### Assigned task:
From the data below, please reproduce exactly everything from the line that contains "Getting Started" down to the line that contains "the application's IndexedDB", with both ends included.

»»

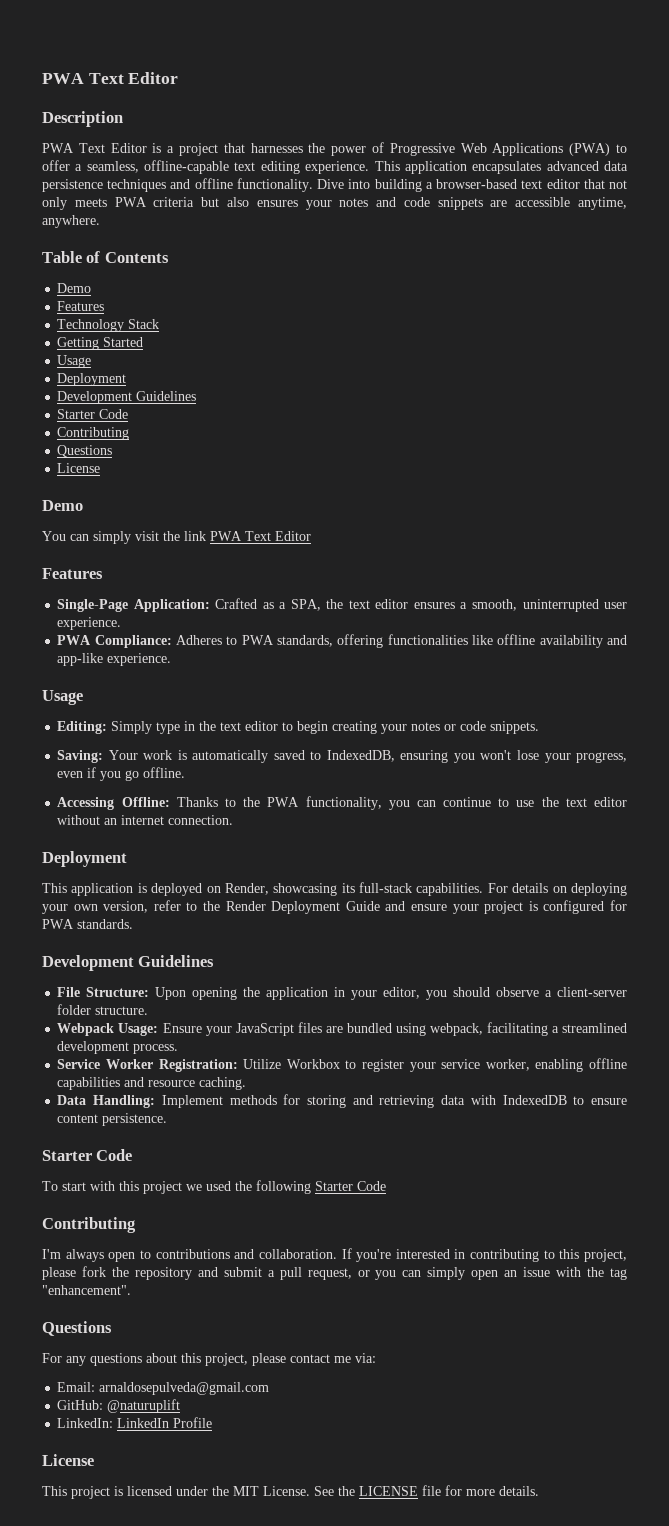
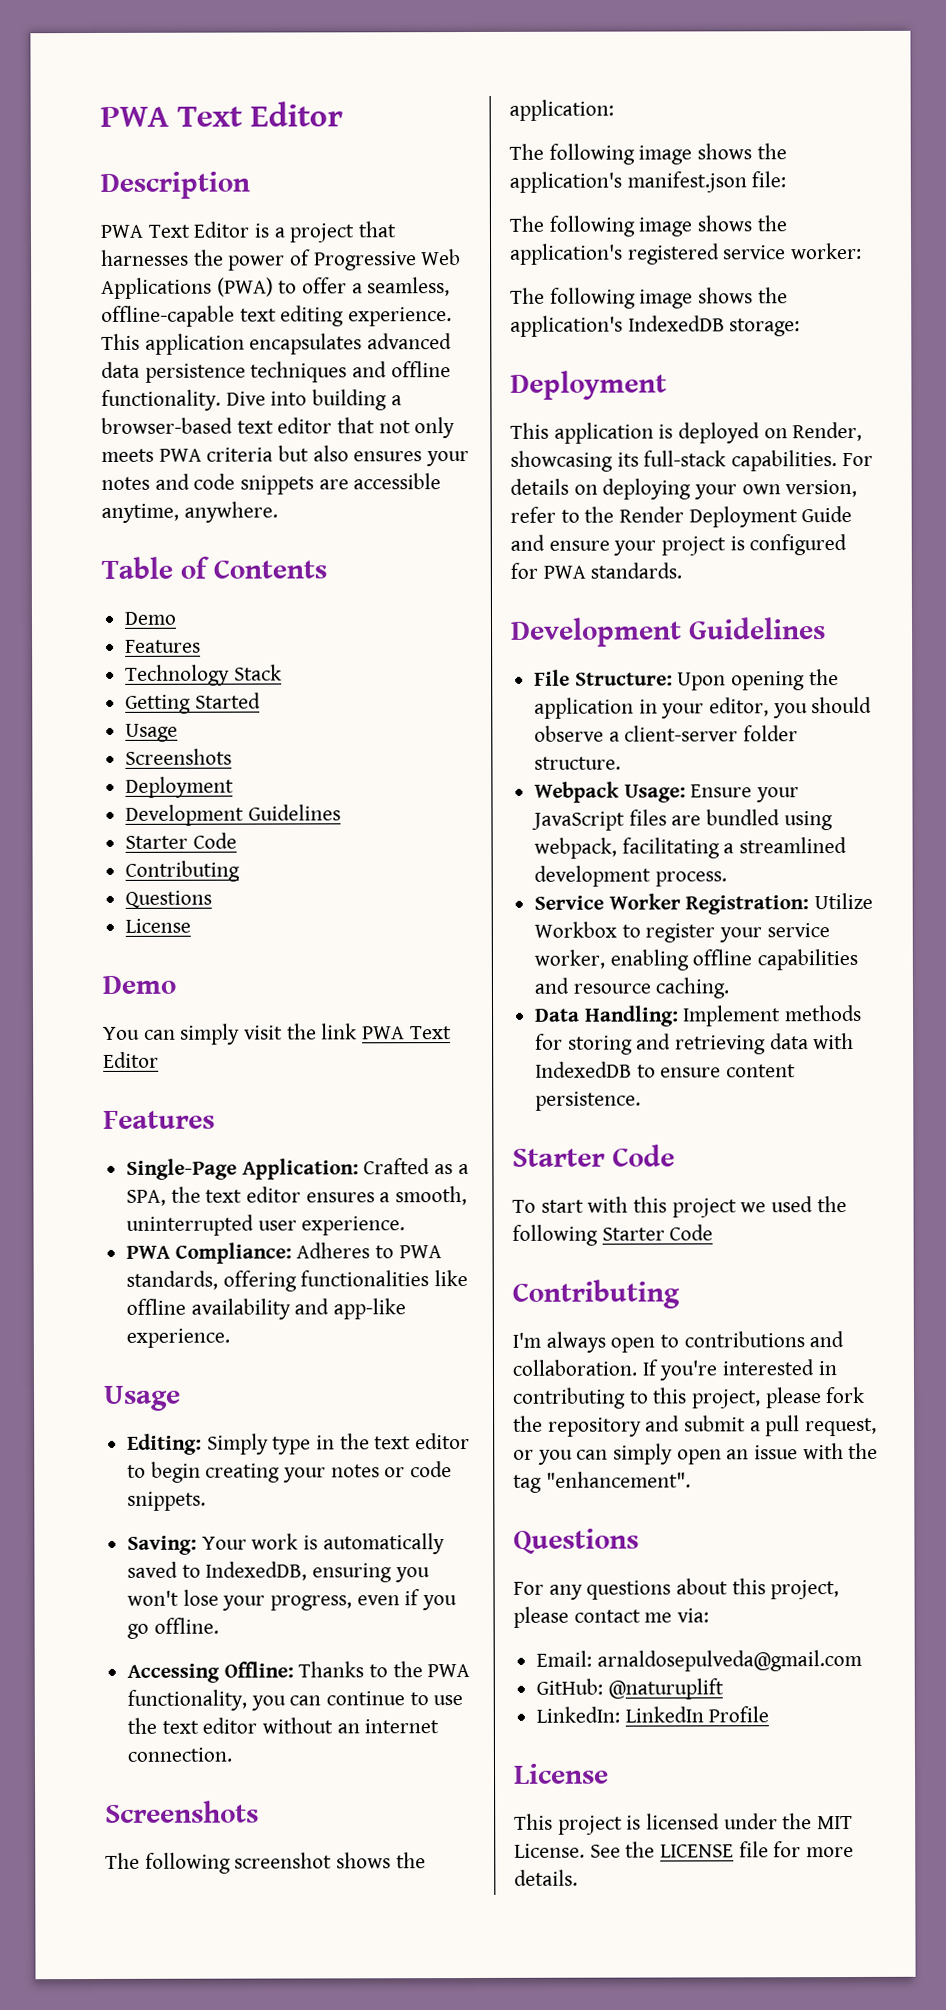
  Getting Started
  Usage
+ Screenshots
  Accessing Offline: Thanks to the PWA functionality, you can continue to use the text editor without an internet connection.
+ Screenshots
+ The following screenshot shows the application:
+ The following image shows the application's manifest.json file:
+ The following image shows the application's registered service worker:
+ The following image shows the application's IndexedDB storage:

««
»»

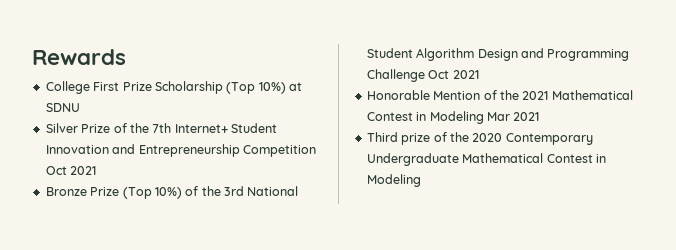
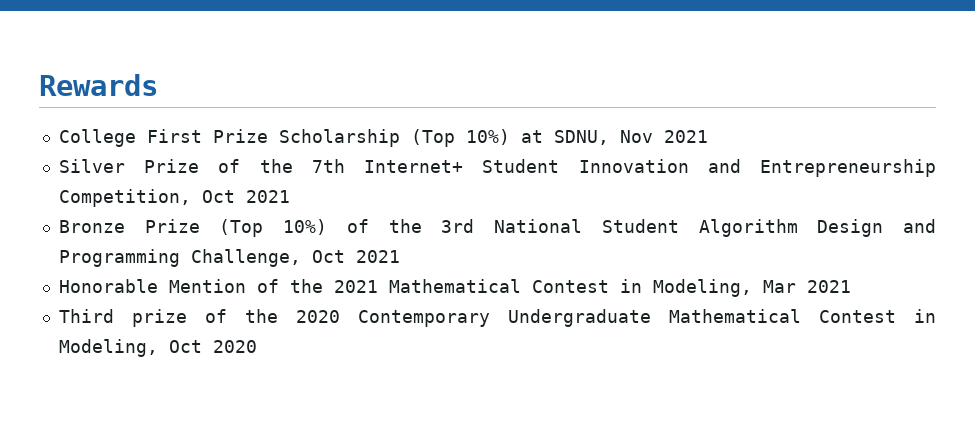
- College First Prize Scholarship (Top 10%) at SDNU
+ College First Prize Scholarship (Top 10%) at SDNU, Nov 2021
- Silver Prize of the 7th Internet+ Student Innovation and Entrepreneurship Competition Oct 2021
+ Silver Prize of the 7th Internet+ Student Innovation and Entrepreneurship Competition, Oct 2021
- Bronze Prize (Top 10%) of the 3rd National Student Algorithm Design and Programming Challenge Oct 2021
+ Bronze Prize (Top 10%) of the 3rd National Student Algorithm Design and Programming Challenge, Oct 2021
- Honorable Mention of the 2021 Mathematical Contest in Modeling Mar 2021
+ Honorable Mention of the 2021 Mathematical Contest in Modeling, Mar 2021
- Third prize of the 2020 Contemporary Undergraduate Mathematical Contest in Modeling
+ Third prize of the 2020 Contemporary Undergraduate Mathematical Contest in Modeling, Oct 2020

««

### Written response:
  Getting Started
  Usage
+ Screenshots
  Accessing Offline: Thanks to the PWA functionality, you can continue to use the text editor without an internet connection.
+ Screenshots
+ The following screenshot shows the application:
+ The following image shows the application's manifest.json file:
+ The following image shows the application's registered service worker:
+ The following image shows the application's IndexedDB storage:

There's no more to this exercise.